## [Directions for this task]
Copy out all lines from the material that contain the string "none".

## [Supplied data]
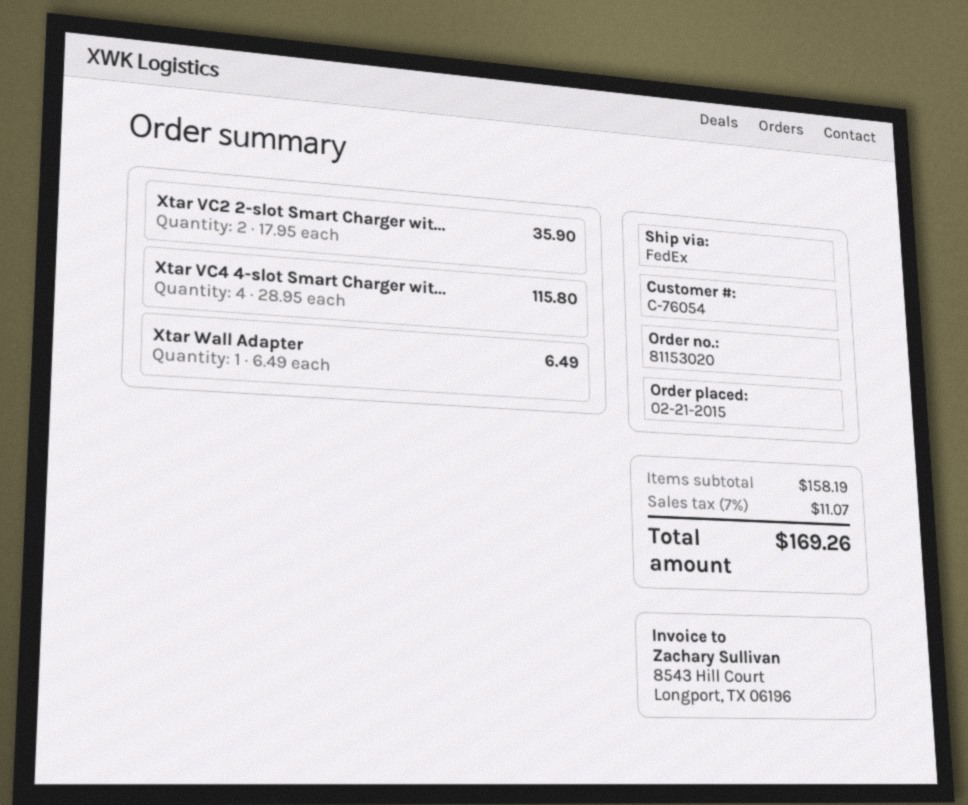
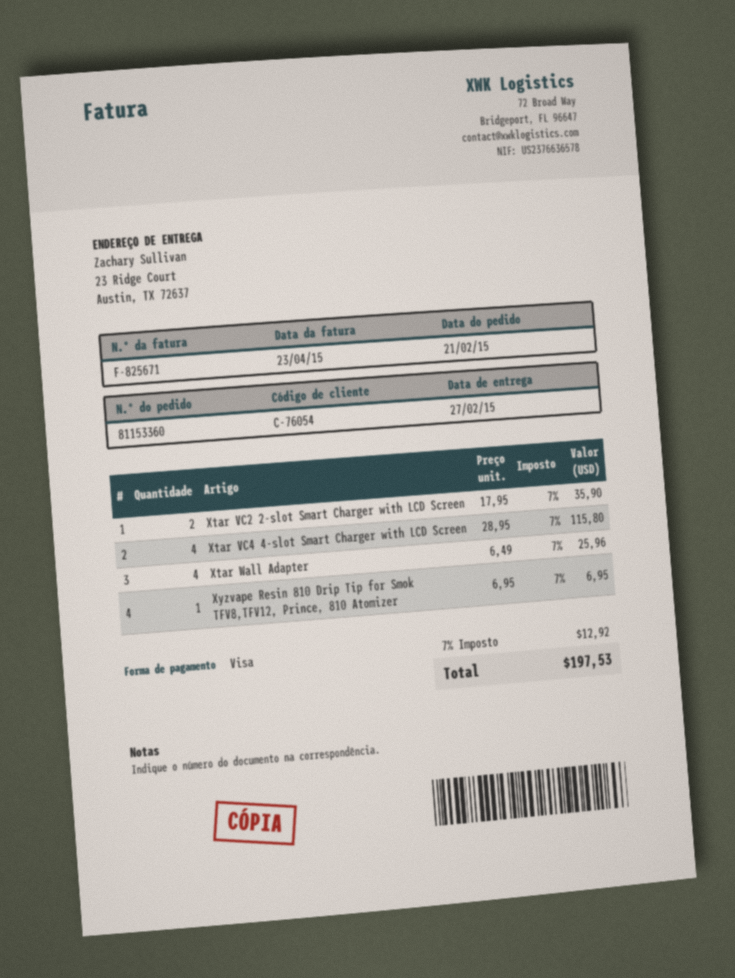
order number: 81153020 -> 81153360
Xtar Wall Adapter: 1 x 6.49 = 6.49 -> 4 x 6.49 = 25.96
Xyzvape Resin 810 Drip Tip for Smok TFV8,TFV12, Prince, 810 Atomizer: none -> 1 x 6.95 = 6.95
tax: 7% = 11.07 -> 7% = 12.92
total: 169.26 -> 197.53

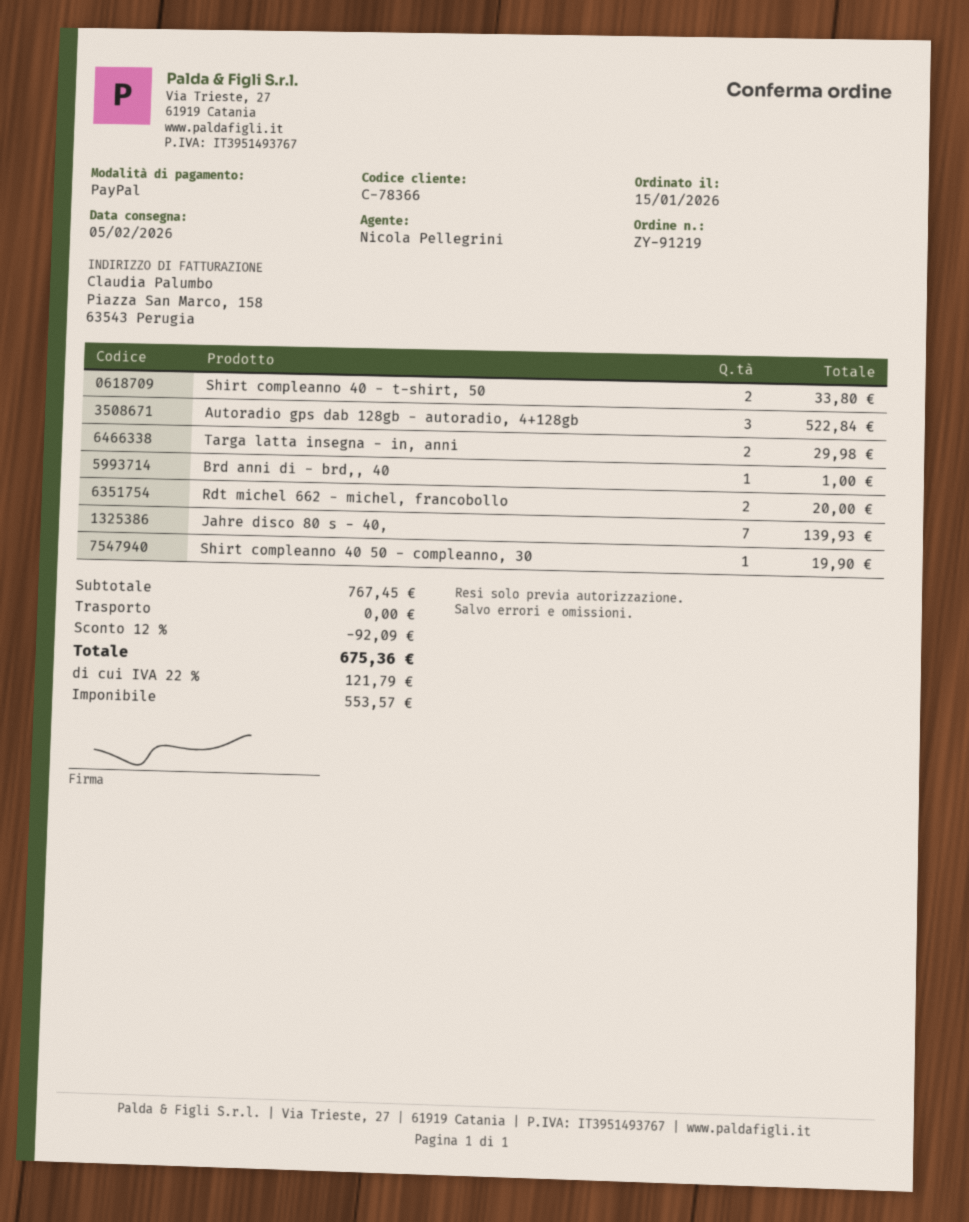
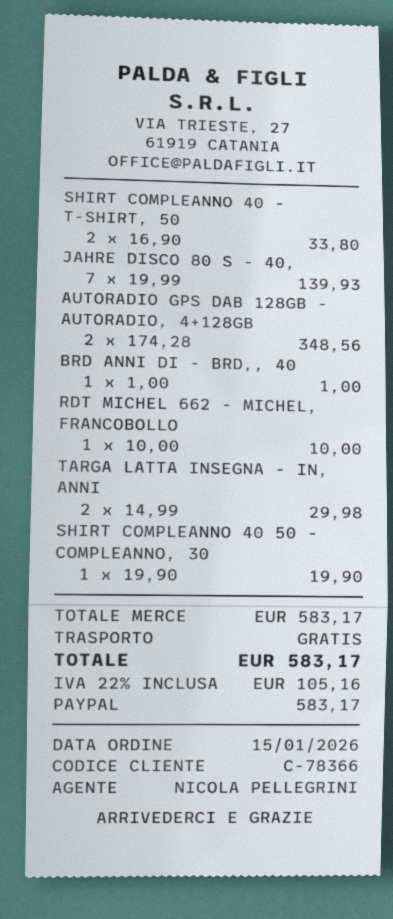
Autoradio gps dab 128gb - autoradio, 4+128gb: 3 for 522.84 -> 2 for 348.56
Rdt michel 662 - michel, francobollo: 2 for 20.00 -> 1 for 10.00
subtotal: 767.45 -> 583.17
discount: 12% = 92.09 -> none
tax: 22% = 121.79 -> 22% = 105.16
total: 675.36 -> 583.17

## [Answer area]
Xyzvape Resin 810 Drip Tip for Smok TFV8,TFV12, Prince, 810 Atomizer: none -> 1 x 6.95 = 6.95
discount: 12% = 92.09 -> none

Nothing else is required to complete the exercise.